AI search engines: how to show up in ChatGPT, Perplexity, and Claude
A growing share of search traffic now happens in AI chatbots. Here is what they actually look for.
By 2026, a meaningful share of "search" queries happen inside ChatGPT, Perplexity, Claude, Gemini, and the AI overviews at the top of Google. Optimising for these is similar to traditional SEO but with a few specific differences.
How AI engines find information
Most AI engines either crawl the web themselves or use a search engine as a retrieval layer. When a user asks "best Webflow studios in London", the AI does a search, reads the top results, synthesises an answer, and cites sources.
To show up: be in the top traditional search results AND have content that's easy for the AI to extract.

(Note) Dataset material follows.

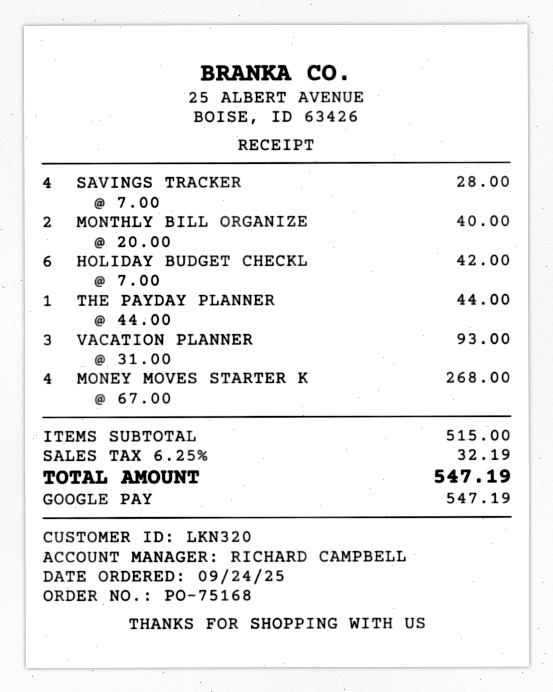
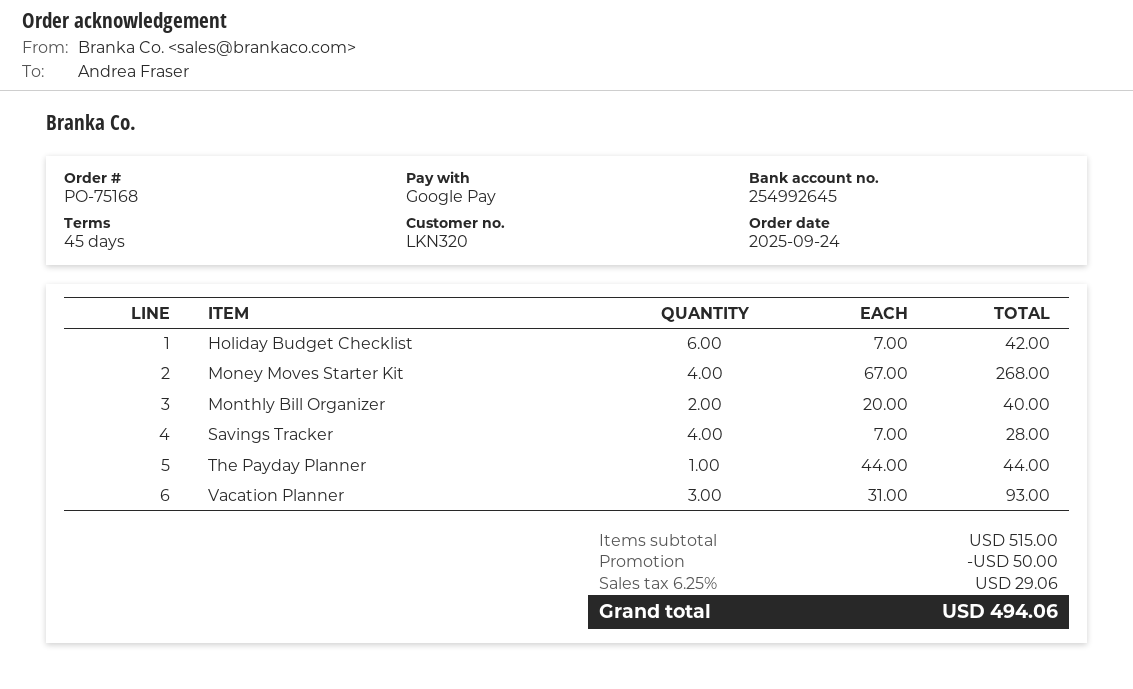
discount: none -> 50.00
tax: 6.25% = 32.19 -> 6.25% = 29.06
total: 547.19 -> 494.06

What makes content AI-friendly
Clear, declarative writing. No ambiguous phrases. Sentences that state facts unambiguously.
Structured information. Lists, tables, definitions. AI loves well-formatted information because it's easier to extract.
Topical authority. Don't write one thin article about a topic. Write a cluster — multiple articles on related sub-topics. AI engines prefer sources that demonstrate depth.
Cite your sources. AI engines learn to trust sites that themselves cite real sources. Linking out is not the SEO sin it once was.
Schema markup. Especially FAQ, HowTo, and Article schemas. These help the AI understand what kind of content you have.
What kills AI visibility
AI-generated content. The engines can detect their own output, and they deprioritise it. Use AI for drafting but rewrite for voice.
Thin pages. A 200-word page with no real information gets ignored. AI engines summarise; they need something substantive to summarise.
Walled gardens. If your content lives behind a paywall or login, AI engines can't read it. Either gate it (and accept the visibility hit) or open it.
Excessive ads and popups. Content that's hard to read gets deprioritised by both humans and AI.
Specific tactics
Write FAQ-style content for common questions in your niche. "What does a Webflow site cost in London?" gets surfaced if you have the answer in plain language with FAQPage schema.
Get cited by trusted sources. When Wikipedia, major publications, or established industry sites cite your work, AI engines weight that heavily.
Maintain a topic cluster. A core "pillar" article on a topic, plus 5-10 related sub-articles, signals depth that AI prefers over isolated posts.
Realistic expectations
Showing up in AI overviews is similar to ranking on page one of Google: hard, valuable, requires real content. The studios doing this well in 2026 are the ones who started writing substantively in 2024.
There is no shortcut. The same fundamentals apply, with a slight bias toward clarity and structure.